Calgary, Alberta, is one of Canada's fastest-growing cities, with a population of 1 million and expanding fast. As with other major urban centers, encouraging parkers to honor a maximum stay requires consistent enforcement.
However, the Calgary Parking Authority's PEOs chalk tires by hand, leading its general manager, Dale Fraser to note: "The existing process of enforcing time-limited parking zones is inefficient." What's more, he said, the PEOs "are unable to respond to the volume of citizen complaints."
A 10 business-day live trial of the autoChalk system followed a week of in-field testing. The pilot program operated in areas where business owners and residents had complained about overtime parking and at high-traffic locations such as light-rail transit stations, schools, hospitals and entertainment districts.
AutoChalk was used to scan vehicles and record violators, including profile and license plates.
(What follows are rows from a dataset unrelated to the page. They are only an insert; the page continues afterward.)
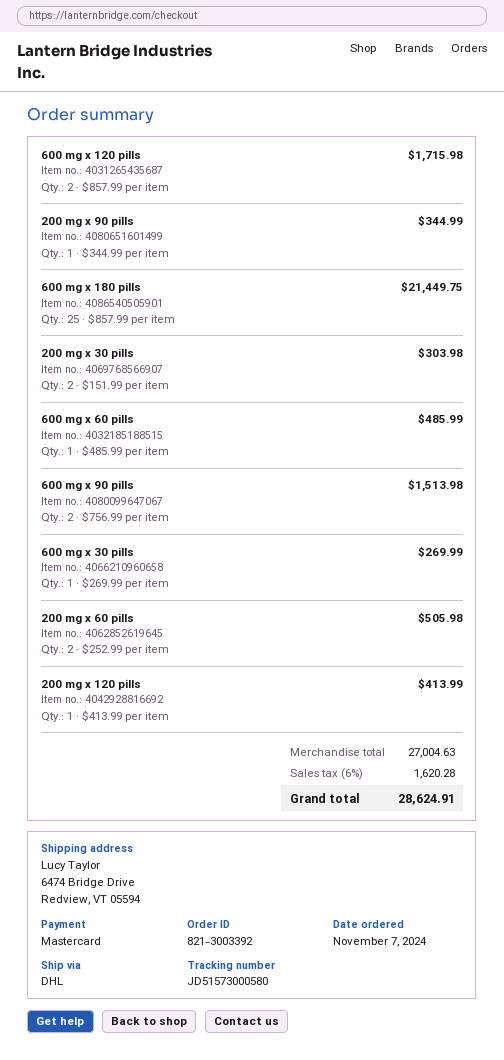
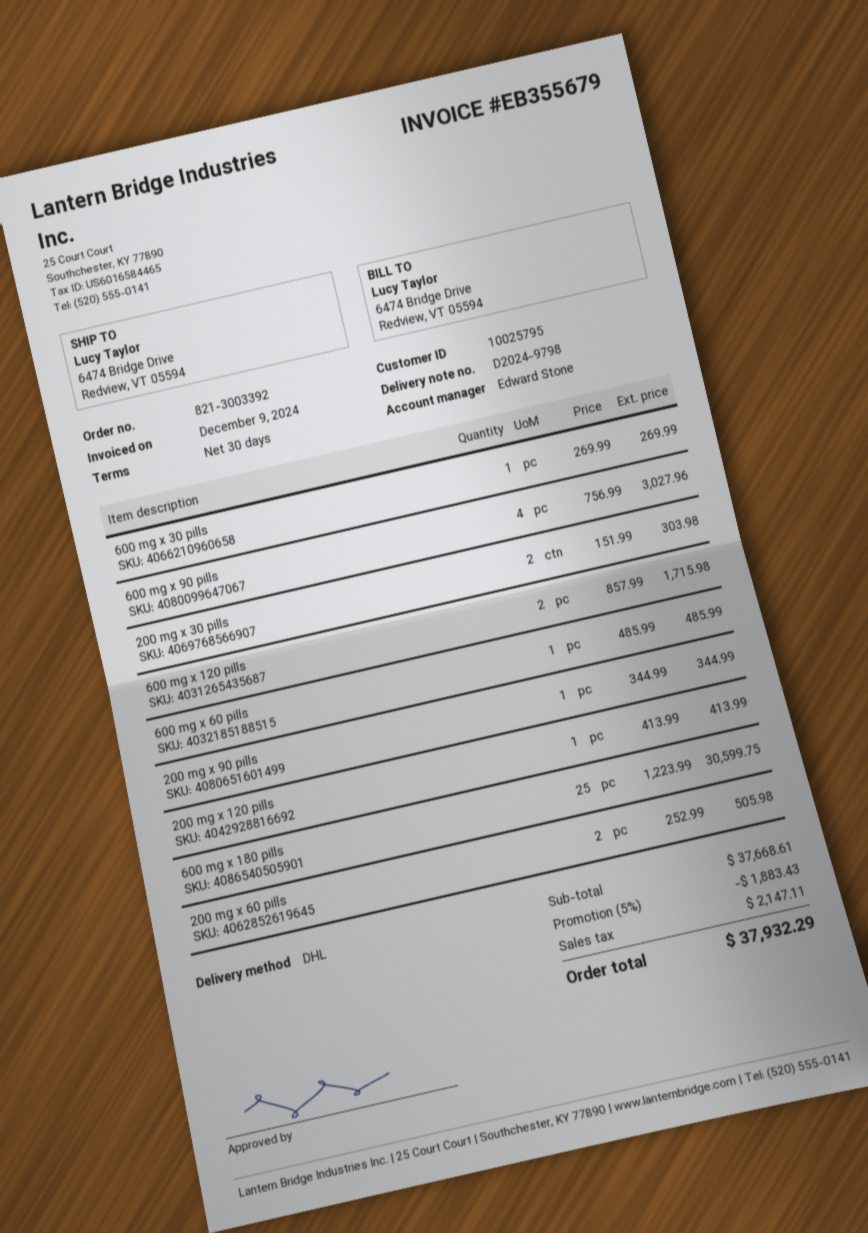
600 mg x 180 pills: 25 x 857.99 = 21449.75 -> 25 x 1223.99 = 30599.75
600 mg x 90 pills: 2 x 756.99 = 1513.98 -> 4 x 756.99 = 3027.96
subtotal: 27004.63 -> 37668.61
discount: none -> 5% = 1883.43
tax: 1620.28 -> 2147.11
total: 28624.91 -> 37932.29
Both the initial photos (time equals 0) and the final photos (e.g., time equals 2 hours 10 minutes) were recorded. AutoChalk processed 600 to 1,300 vehicles per shift. Initially, fewer vehicles were scanned, but as the PEOs and CPA management became more familiar with its operation and productivity, the numbers of scanned vehicles increased.
Citations were not issued on-site; rather, the data were brought back to the Parking Authority's central location and transferred into Tannery Creek's office software and the CPA database.
The PEOs then examined each offending vehicle, determined if it had a residential parking permit and issued a ticket as appropriate. The ticket was mailed to the vehicle's registered owner; it featured compelling color prints of the initial and final photos of the vehicle, including profile and license.
More than 350 citations were mailed during the pilot program. City attorneys believe the autoChalk citations will withstand challenges in court, given the photographic evidence and accurate GPS technology.
In the trial run, the autoChalk drive-by digital system proved very productive and reliable over the live trial, attaining a 250% increase in productivity over walking and chalking, with minimal setup and tear-down time. And it significantly reduced parker cheating. The Parking Authority's PEOs found it easy to use and reported encountering less conflict with drivers.
The Calgary Parking Authority estimates that when fully automated, autoChalk - combined with the CPA's comprehensive ticket management system - will achieve an approximately 500% increase in productivity over the current system, with a return on investment significantly less than one year.

Bill Franklin is President of Tannery Creek Systems. He can be reached at bfranklin@tannerycreeksystems.com.

Sidebar 1:

The Drive-By Digital Chalking System Consists of a:
* Color camera to capture the vehicle profile.
* Color camera to capture the vehicle's rear license plate.
* Laser to detect and measure the vehicle.
* Highly accurate GPS.
* Panasonic Toughbook laptop computer and cradle.

Sidebar 2:

Lessons Learned:
* A fully automated chalking system, as the Calgary Parking Authority envisions it, requires the motor vehicle registration to be tightly integrated with enforcement where temporary and permanent vehicles registered to the motor vehicle department can be identified using the license plates.
* Routes need to be planned carefully to take full advantage of the automation of drive-by digital chalking.
* Data accumulated by autoChalk resulted in excellent parking statistics for use in planning.
* Fully automating the parking-time enforcement system will lead to greatly improved efficiency, decreased human error and fewer contested citations.